[Records Boundary: Start]

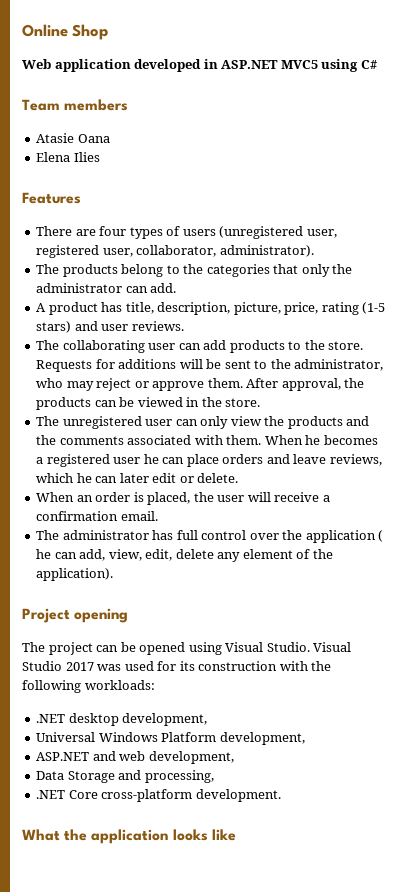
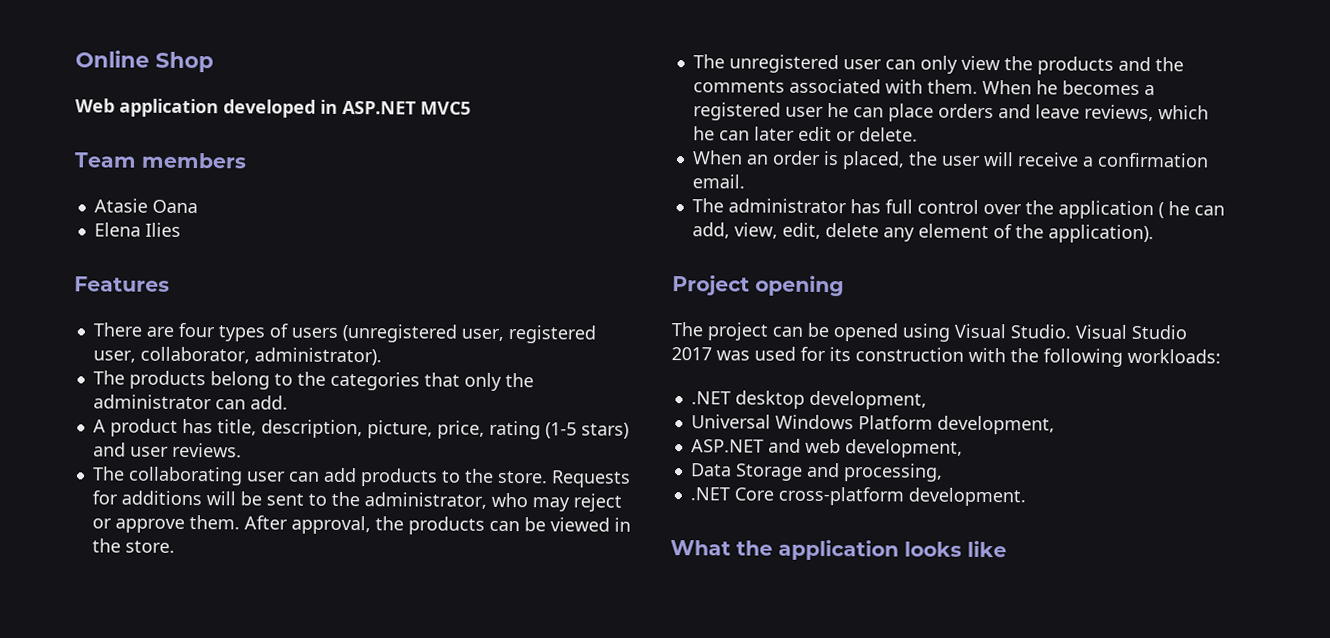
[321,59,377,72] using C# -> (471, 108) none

[Records Boundary: End]
[Records Boundary: Start]

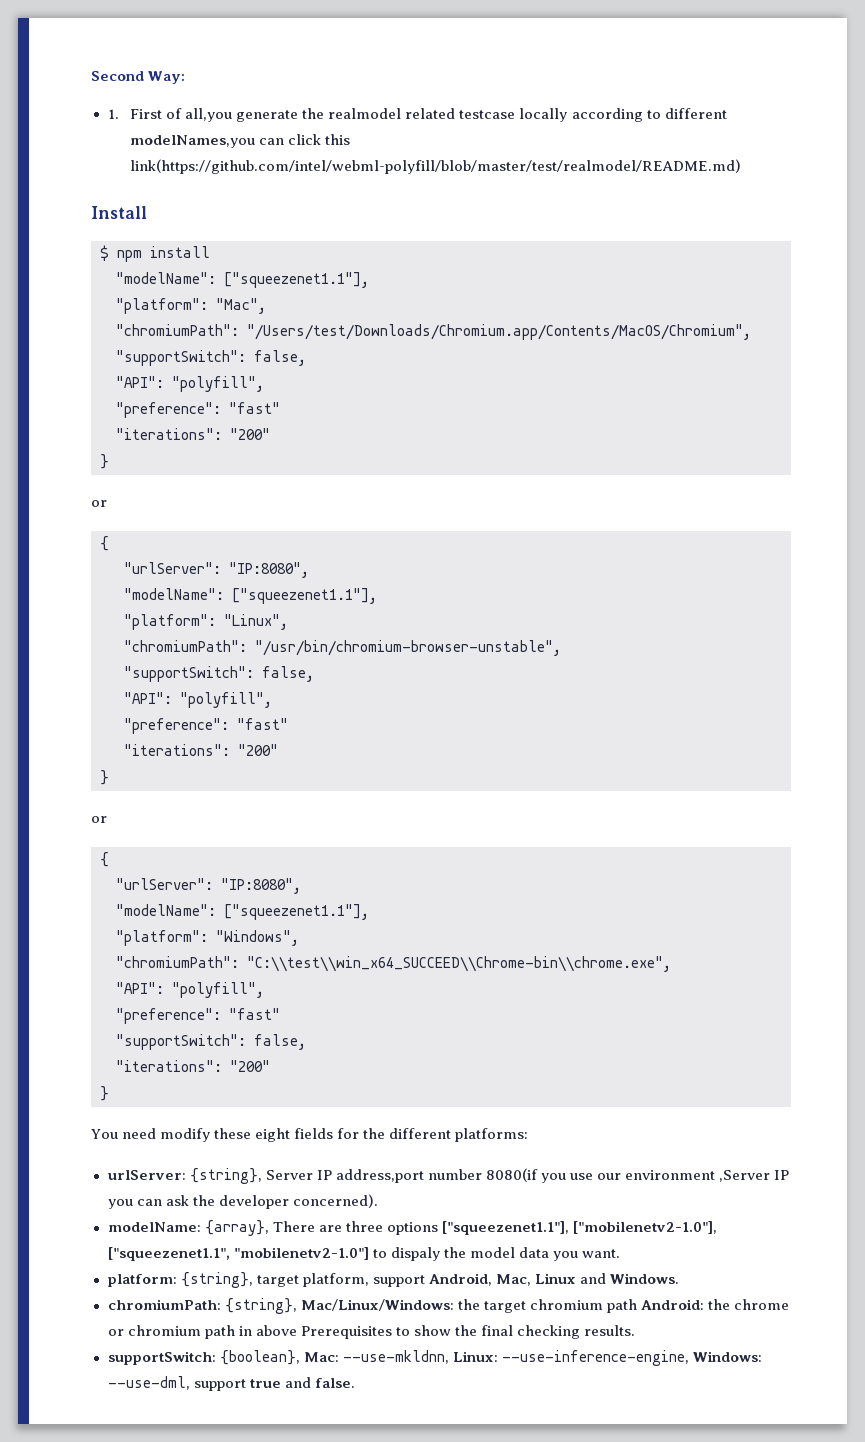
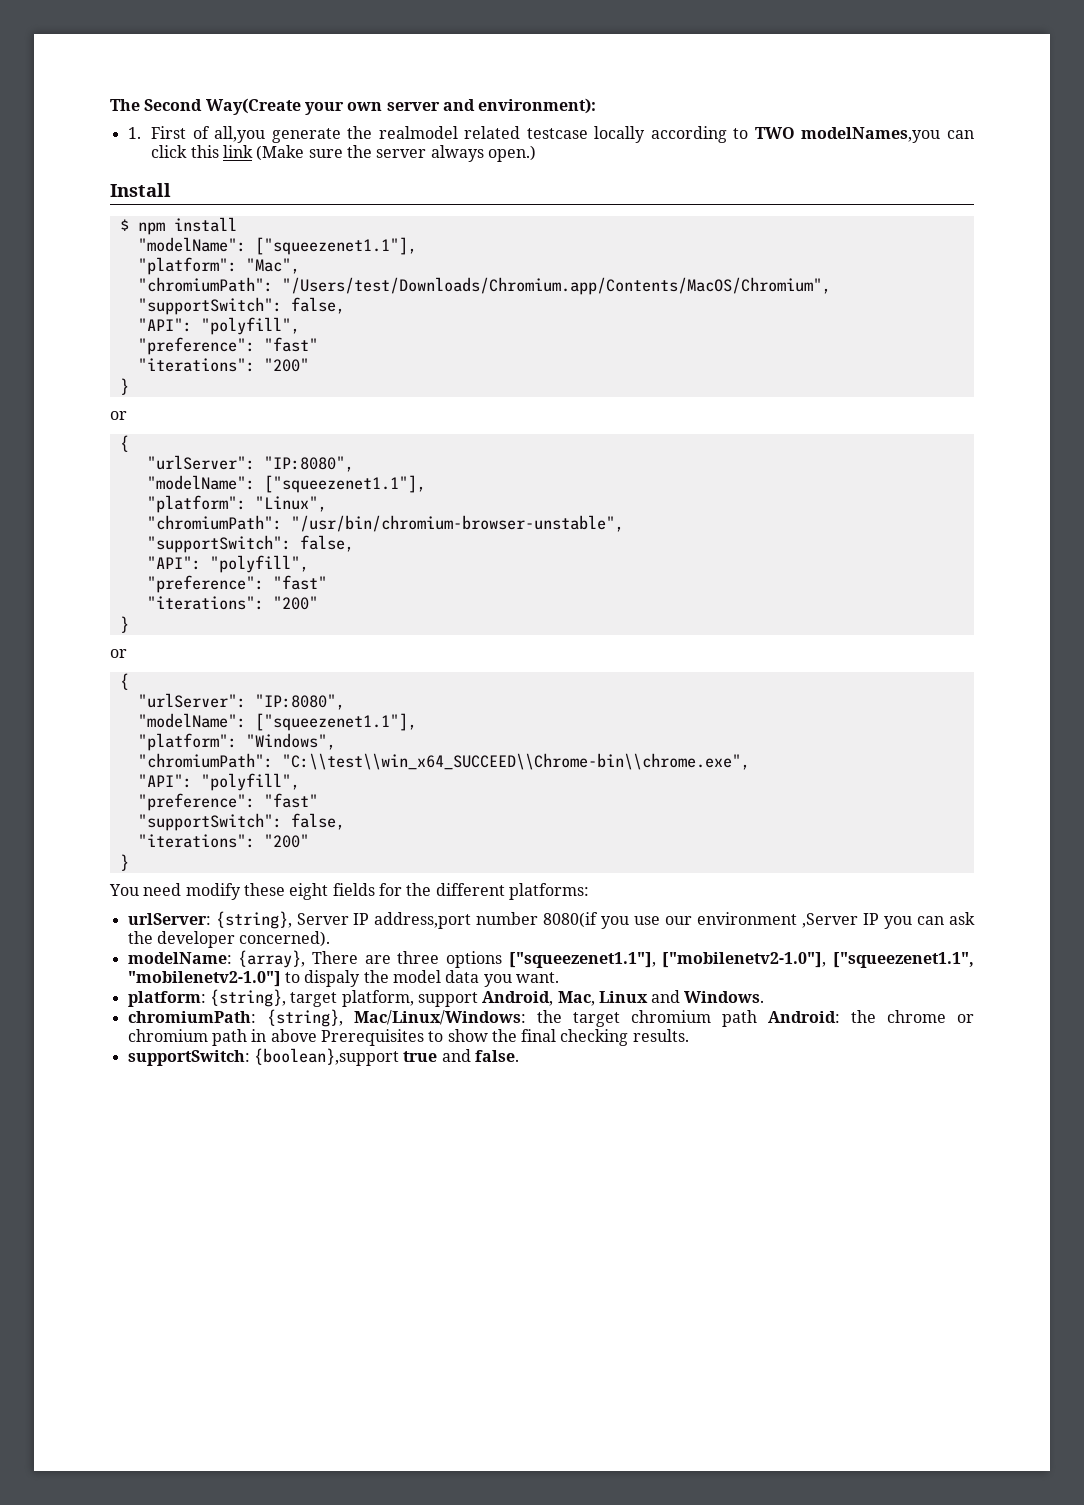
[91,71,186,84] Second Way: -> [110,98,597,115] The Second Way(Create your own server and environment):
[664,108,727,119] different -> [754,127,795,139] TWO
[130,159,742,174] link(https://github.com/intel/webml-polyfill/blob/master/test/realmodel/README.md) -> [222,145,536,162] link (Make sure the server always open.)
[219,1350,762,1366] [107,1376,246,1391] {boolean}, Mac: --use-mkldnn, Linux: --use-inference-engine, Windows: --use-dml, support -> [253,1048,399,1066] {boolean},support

[Records Boundary: End]

- [Task objective]
The number of lines above containing the word "server" is all that should be returned.

- [Exercise answer]
2